Exercise details –
Starting at the line with "-> <tr> <td>107</td>", return every line through the final one of the data, word for word. Pictures stay out.

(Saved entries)
——

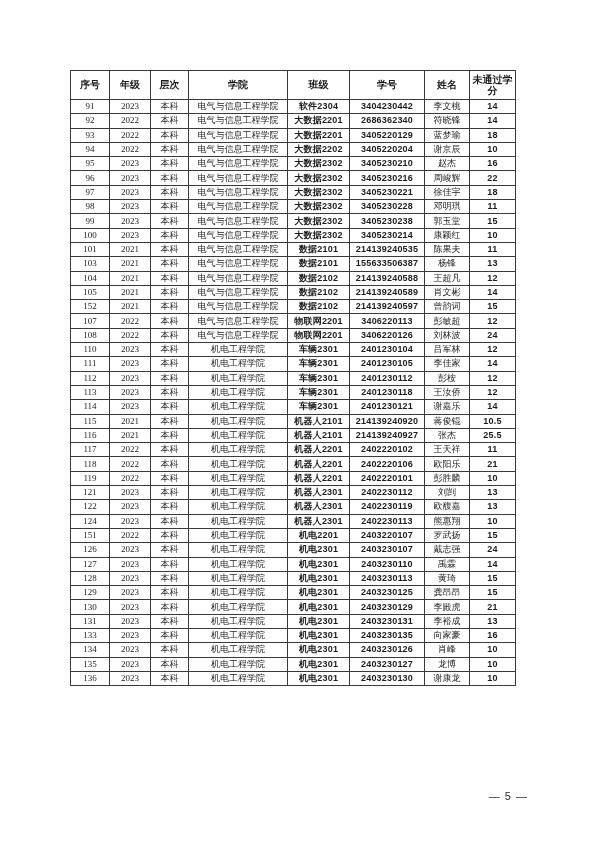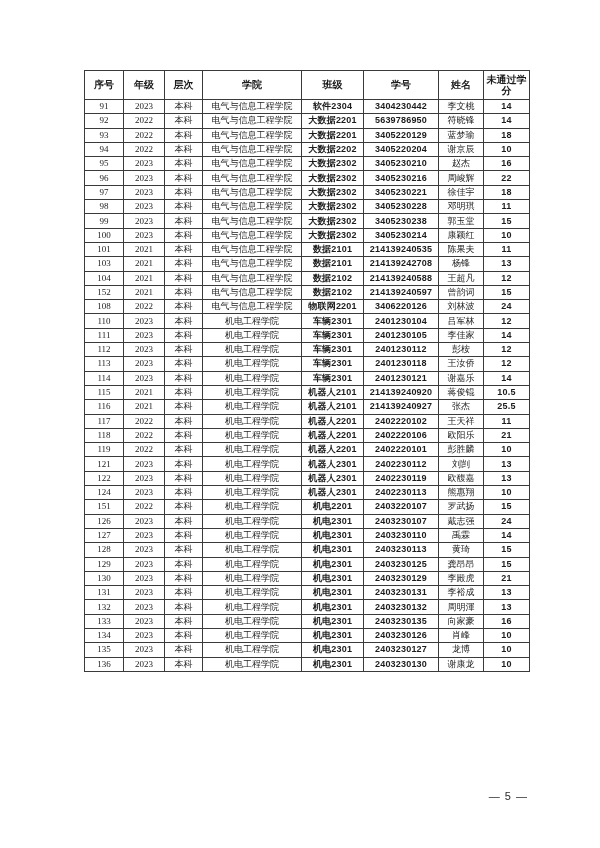"序号" table.credits-table { left: 84px -> 70px }
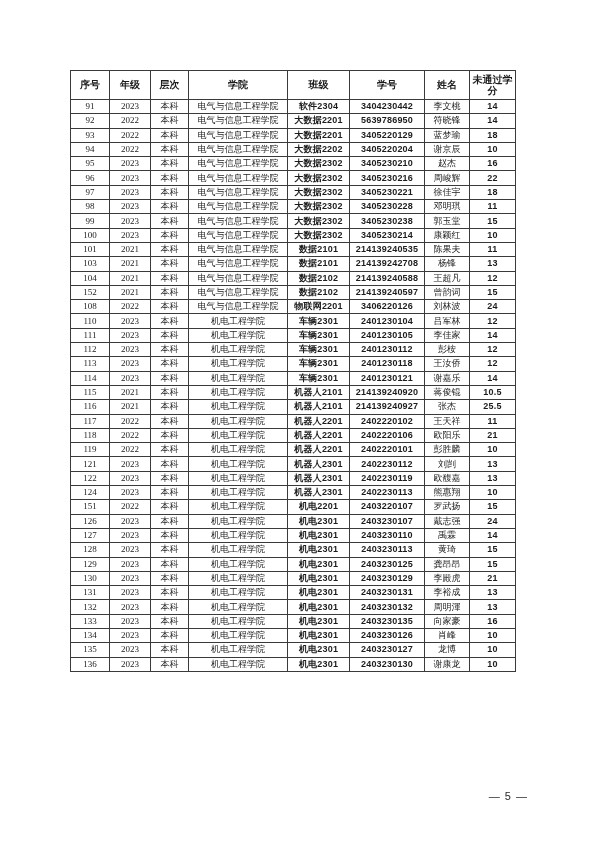"5639786950" td.c-id { text: 5639786950 -> 2686362340 }
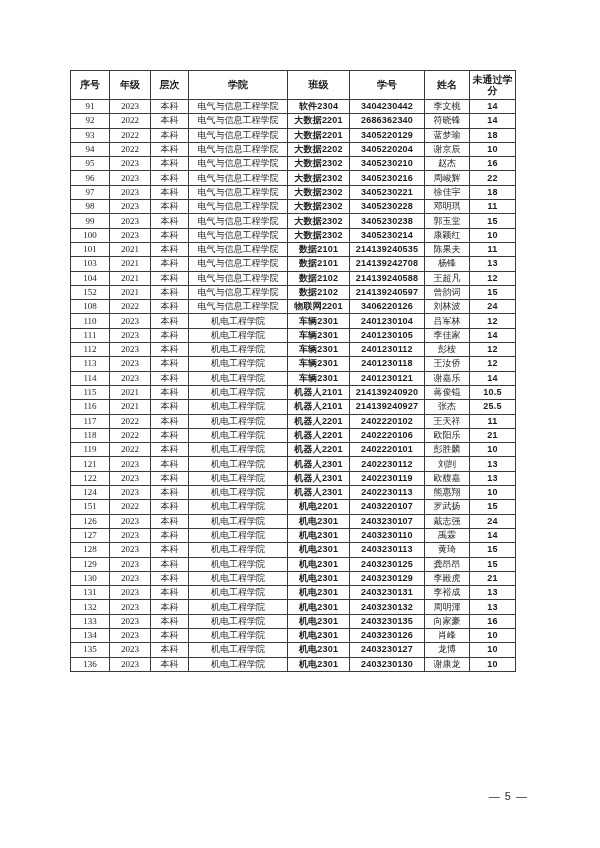"214139242708" td.c-id { text: 214139242708 -> 155633506387 }
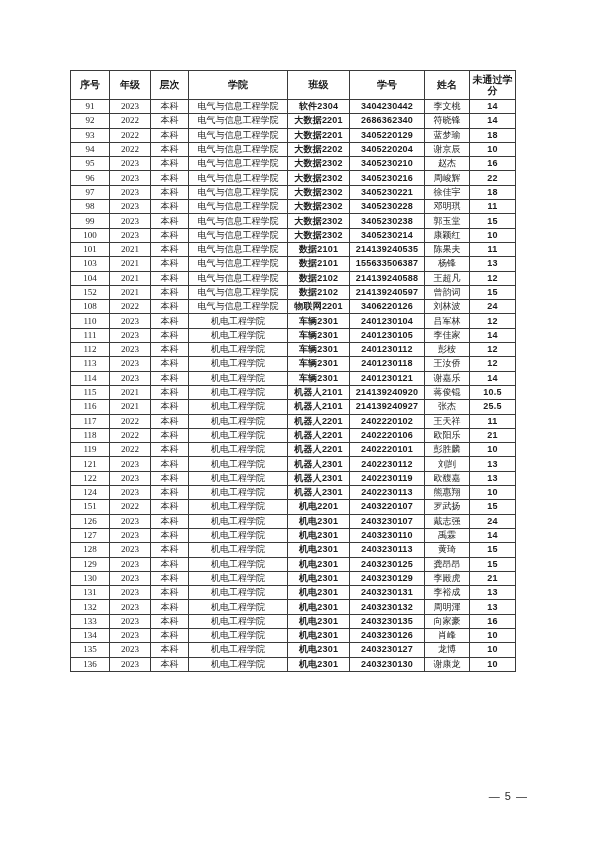"105" tr { html: none -> <tr> <td>105</td> <td>2021</td> <td>本科</td> <td>电气与信息工程学院</td> <td>数据2102</td> <td>214139240589</td> <td>肖文彬</td> <td>14</td> </tr> }
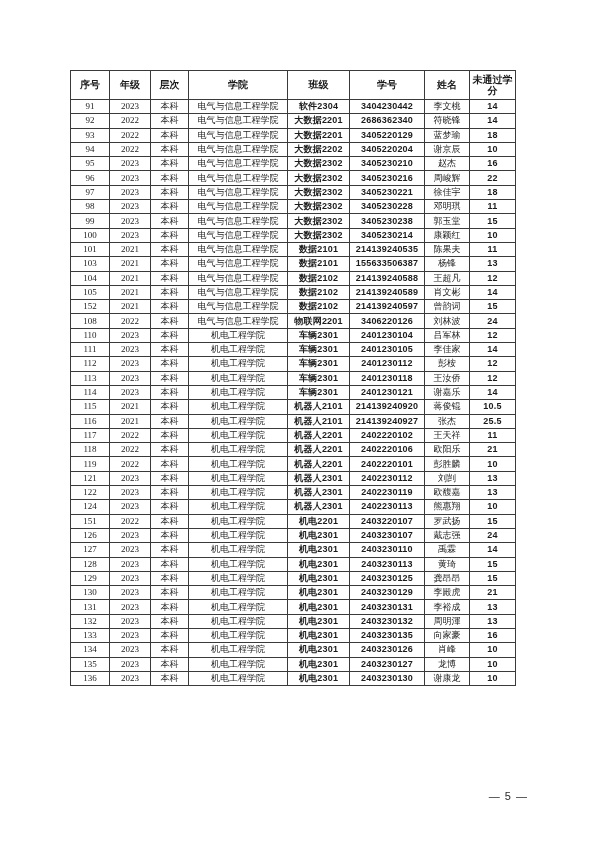"107" tr { html: none -> <tr> <td>107</td> <td>2022</td> <td>本科</td> <td>电气与信息工程学院</td> <td>物联网2201</td> <td>3406220113</td> <td>彭敏超</td> <td>12</td> </tr> }
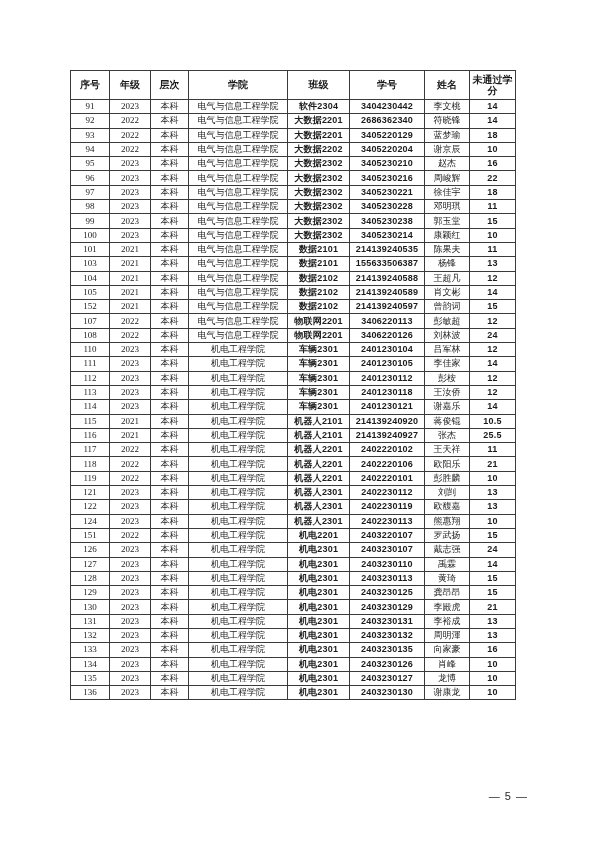"132" tr { html: <tr> <td>132</td> <td>2023</td> <td>本科</td> <td>机电工程学院</td> <td>机电2301</td> <td>2403230132</td> <td>周明渾</td> <td>13</td> </tr> -> none }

——

Solution –
"107" tr { html: none -> <tr> <td>107</td> <td>2022</td> <td>本科</td> <td>电气与信息工程学院</td> <td>物联网2201</td> <td>3406220113</td> <td>彭敏超</td> <td>12</td> </tr> }
"132" tr { html: <tr> <td>132</td> <td>2023</td> <td>本科</td> <td>机电工程学院</td> <td>机电2301</td> <td>2403230132</td> <td>周明渾</td> <td>13</td> </tr> -> none }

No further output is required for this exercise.